気づいている。自分はウソをついているんだと。だけど……。
「ハァ…ハァ…ハァっ…!」
だいぶ長いこと走った。もう限界だ、諦めようとその場に伏した。が、どうやら上手くいったようでサヤカがルートのもとに現れることはなかった。クロトも自分に付いてきていたようだ。
「たす…かった……ハァーッ…ハァーッ……」
仰向けになって夜空を見た。息を切らしながら見る星空はいつも見る星空とは違うんだな。

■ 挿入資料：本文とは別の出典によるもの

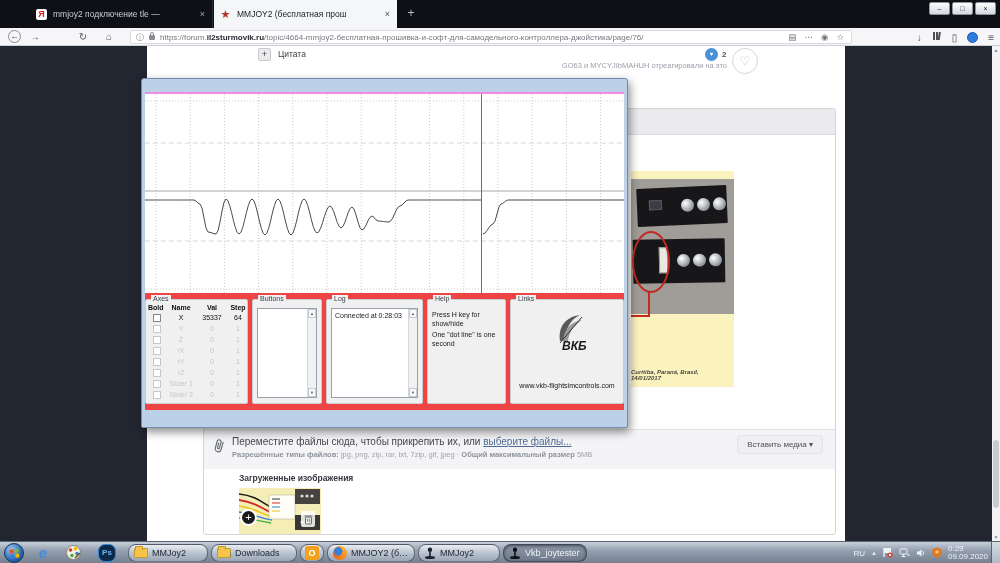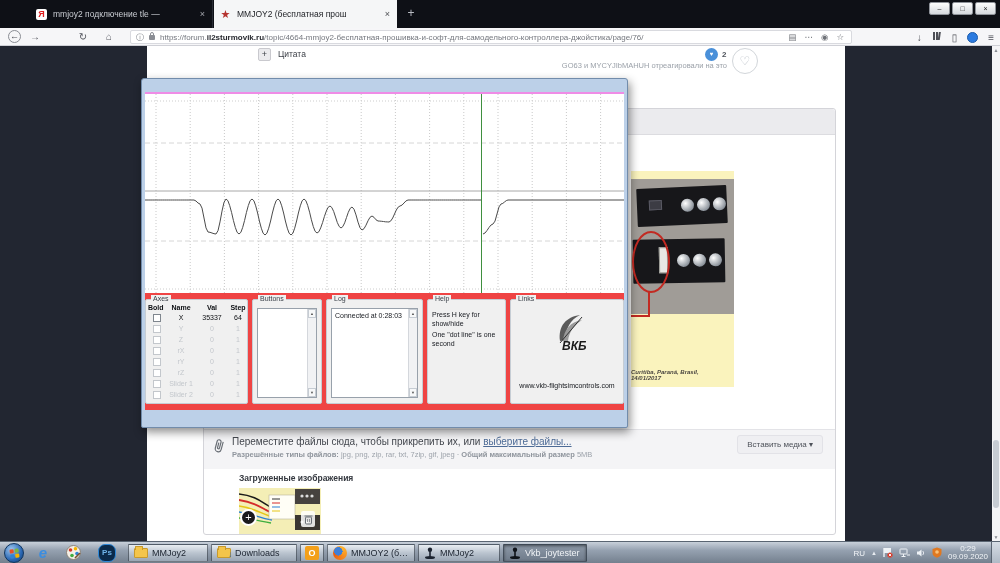"MMJoy2" .tbtn { border-radius: 1px -> 8px }
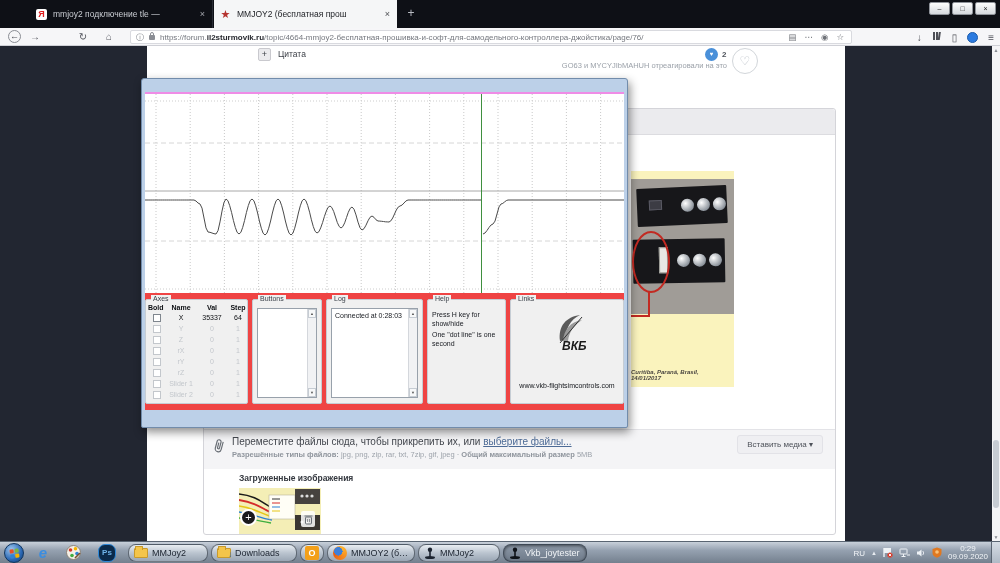"0:29" .clock { text-align: center -> none }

「ハァ…ハァ…ったく……オレは走るカラダじゃないのに…」
「…じゃなんで付いてきたんだよ」
「決まってんだろ…!お前が心p…あっ」
「……ッハハハ…もういいよ分かってるから…俺はお前のトモダチなんだろ?」
「なッ…さてはお前盗み聞きしてたな!?あ アレは…その…とっさの言い訳で…!!」
「…もう良いだろ?別に俺たちトモダチで良いじゃんか 俺はもうお前のこと変な風に言ったりしないぜ?そんなもん意味がないんだから」
「ぬううぅ〜っ…」
クロトは少し考えたそぶりを見せてからルートの横にどんっ と仰向けになった。
「はぁっ…疲れたんだよ!!ったく……」
「ほんと…こんなに走ったの久々だぁ……」
「…ごめんなっ オレのせいだよ…あれは」
「…どうして?」
「……オレがもっと早くに気づけば良かったんだ オレたちがいがみ合う理由なんてないんだってことによ」
「…今更そんなこと言ったってムダだろ サヤカちゃんだっけ?お前の彼女?」
「ああ…」
「別にお前の心変わりの早い遅いなんて関係ないだろ アレは俺の体毛のせいさ つまりは俺の行いのせい…だから俺も謝んなくちゃ…な 早く気づけば良かったってのは俺も同じよ」
「うう…面目無い…」
「そんな顔するなって 明日また…探しゃいいだろ 俺がついてりゃその…サヤカちゃんは信じるだろうし…な?」
「な…一緒に探してくれるのか…!」
「当たり前じゃん 俺らトモダチなんだろ?」
「……!」
「もう昨日までの俺はいないんだ たった今から正式にトモダチさ お前が先にあの時トモダチだっつったんだぜ?異論は認めねえよ」
「……ああ…よし じゃ明日はたくさん手伝ってもらうぜ!」
「ハハハ…長いお手伝いになりそうだ」
「…うーん…あいつお前がオスだって分かってたのかなぁ?まぁ分かってくれた上だったら別に疑ってきたりはしないと思うんだがー…」
「あっそうだ お前あのコのどんなところに惹かれたんだ?」
「えっそれ聞くぅ…?」
「夜中で男同士なら恋バナはポピュラーだろ?」
「えええぇ…////」
こうして、ふたりの関係はまたひとつレベルアップした。また、彼らの心の変化がこれからたくさんのことを生み出すことになった。
今夜はふたりで語り合い、夜を明かした。
天空の天の川は、空を渡っている。